To put it another way, major businesses historically had to war-game the scenario "your primary data centre just ceased to exist". Moving to the cloud doesn't stop you doing that, it just replaces "primary data centre" with "primary cloud provider account".

@benno @tychotithonus it's just single points of failure all the way down. The only question is how much inefficiency and redundancy are you willing to pay for in order to climb to the next rung of the "single point of failure" maturity model ladder.
@womble Sure, but I'm not sure how many organisations properly quantify that risk, especially when it comes to Google who have a documented history of "oops, your account's gone". @tychotithonus

@benno @tychotithonus humans are terrible at risk assessment, and organisations are made up of humans, so I *am* sure how many organisations properly quantify the risk of an account disappearing, but the answer is not reassuring. 😜

Apart from this UniSuper implosion, I'm not aware of any other instances of this failure mode, though. Are there previous incidents I've missed?

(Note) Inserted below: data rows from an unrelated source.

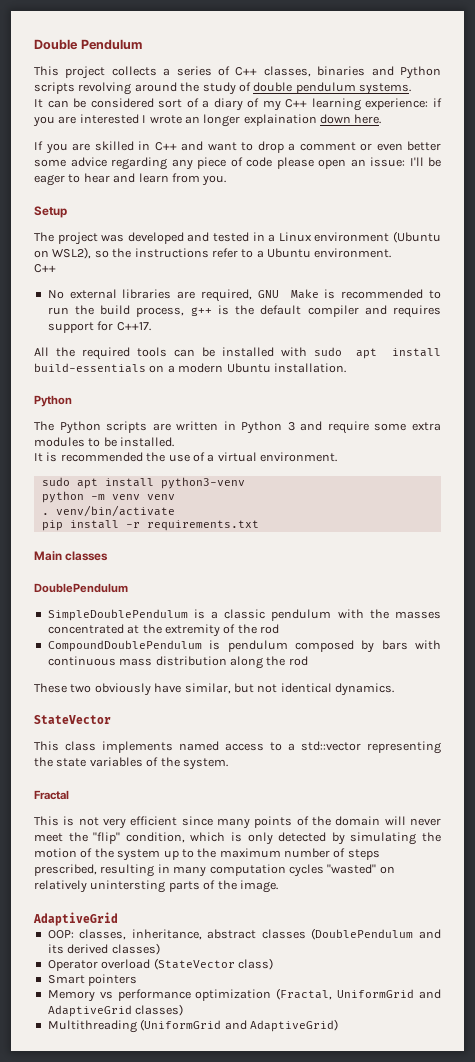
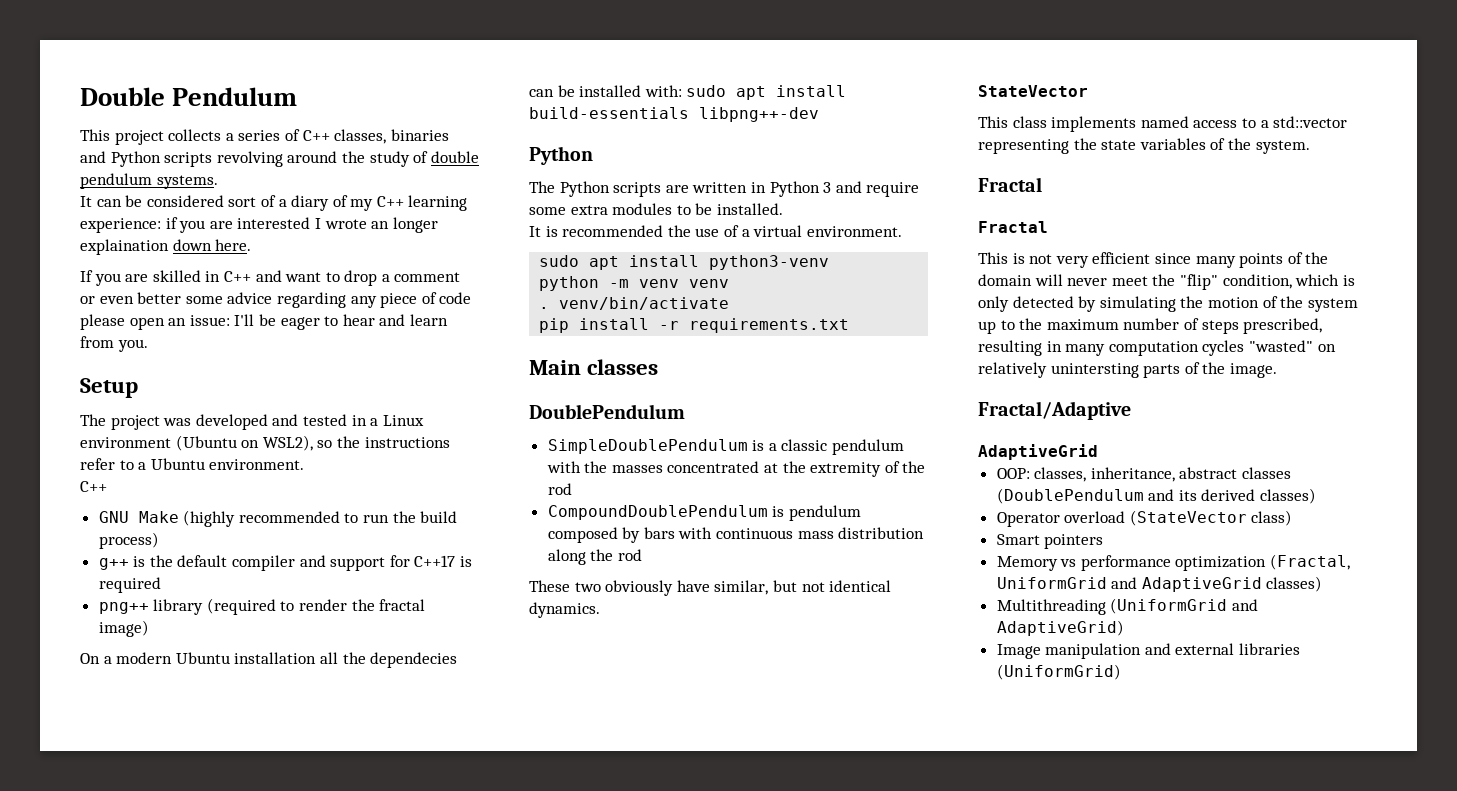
[47,289,252,302] No external libraries are required, -> (107, 486) none
[324,289,336,299] is -> [183,510,236,527] (highly
[136,307,185,317] process, -> [98,532,159,549] process) //
[393,305,442,318] requires -> (326, 561) none
[116,322,151,331] [34,347,167,360] C++17. // All the required tools -> [414,555,473,567] [98,577,161,593] [98,598,426,615] [98,620,149,637] [80,652,458,668] C++17 is required // png++ library (required to render the fractal image) // On a modern Ubuntu installation all the dependecies
[280,347,307,357] with -> [644,85,682,97] with:
[149,363,346,373] on a modern Ubuntu installation. -> [699,107,819,122] libpng++-dev
(69, 795) none -> [978,221,1048,233] // Fractal
(278, 886) none -> [978,401,1131,420] // Fractal/Adaptive
(338, 1025) none -> [996,643,1301,659] [996,664,1121,680] // Image manipulation and external libraries (UniformGrid)

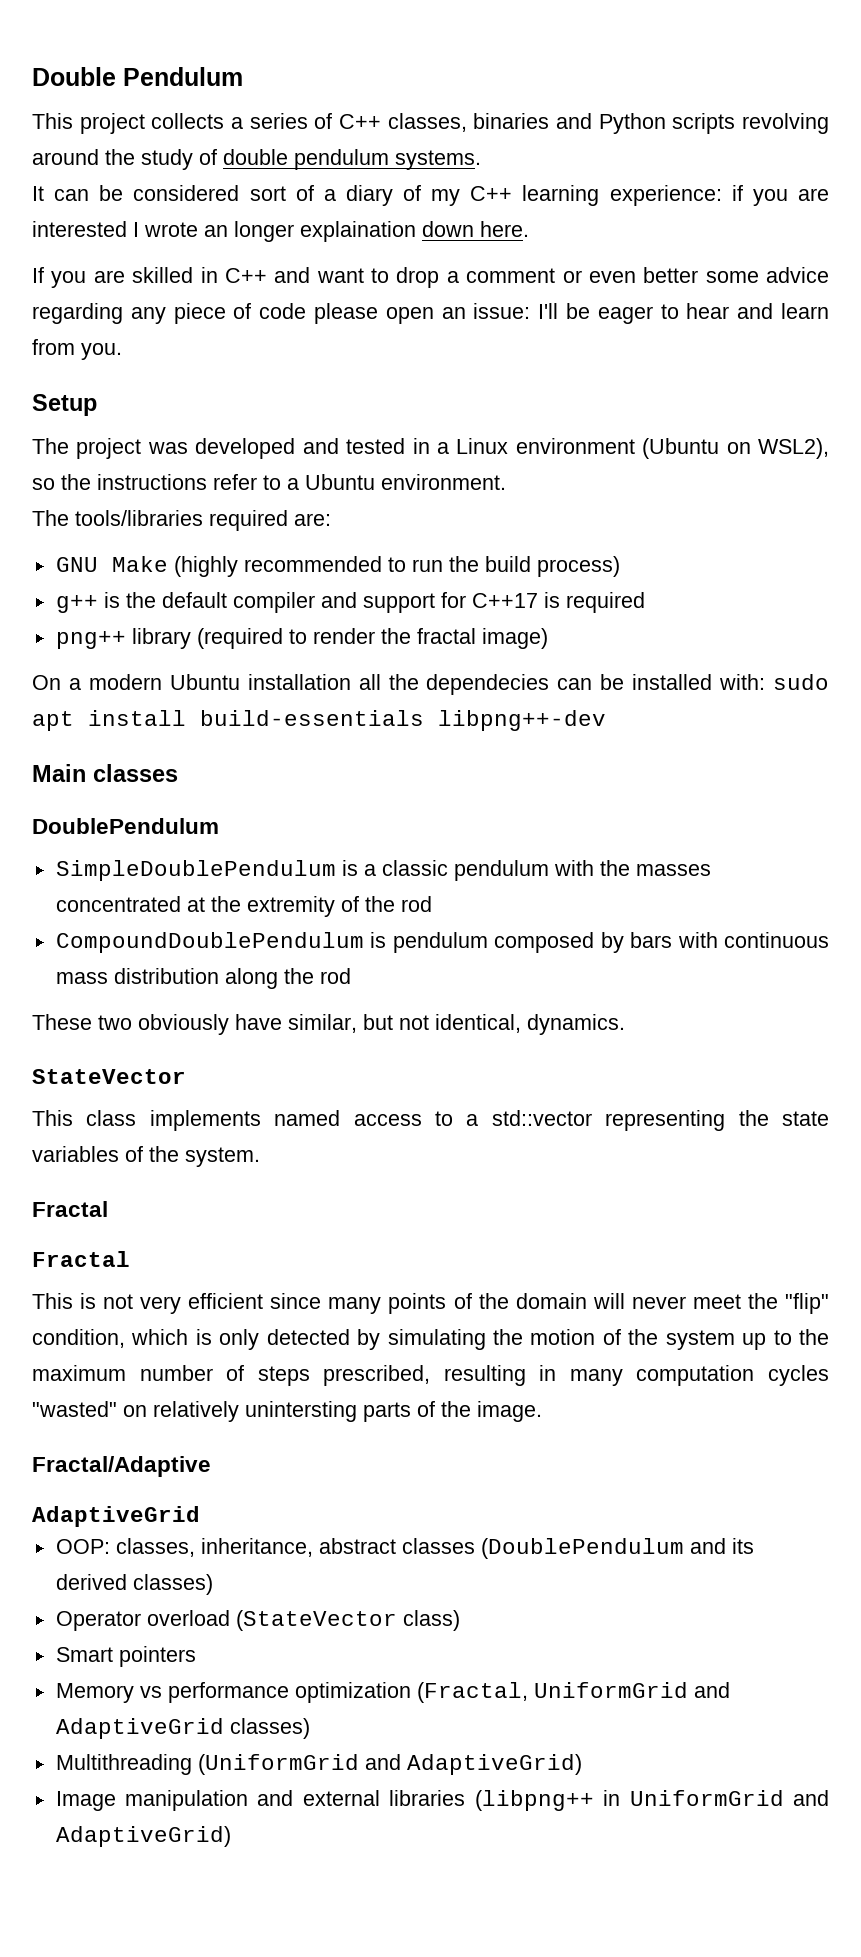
[80,481,107,492] C++ -> [32,510,331,531] The tools/libraries required are:
[529,146,593,165] [529,181,920,197] [529,203,783,215] [529,225,902,237] [539,255,830,270] [539,276,730,291] [539,297,730,310] [539,318,850,333] // Python // The Python scripts are written in Python 3 and require some extra modules to be installed. // It is recommended the use of a virtual environment. // sudo apt install python3-venv // python -m venv venv // . venv/bin/activate // pip install -r requirements.txt -> (606, 720) none
[829,580,892,592] identical -> [435,1014,521,1033] identical,
[996,664,1121,680] (UniformGrid) -> [474,1790,830,1811] [55,1826,231,1847] (libpng++ in UniformGrid and AdaptiveGrid)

@womble @benno @tychotithonus but also it looks like unisuper had non-Google backups, which have been valuable in getting back online.

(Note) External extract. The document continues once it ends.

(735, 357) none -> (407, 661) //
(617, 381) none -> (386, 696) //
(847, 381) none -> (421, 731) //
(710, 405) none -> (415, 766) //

That seems like evidence of some deliberate mitigation of the cloud-provider SPOF by UniSuper. Also looks like Google couldn't recover the account...

@phenidone offsite backups don't seem like they were intended as a mitigation for "GCP nuked our account", because if they had been mitigating that risk, it wouldn't take them several days to get back online.
@benno It was good to see that they had backups to a third-party. Someone had thought about the scenario "what if our cloud provider stuffed up".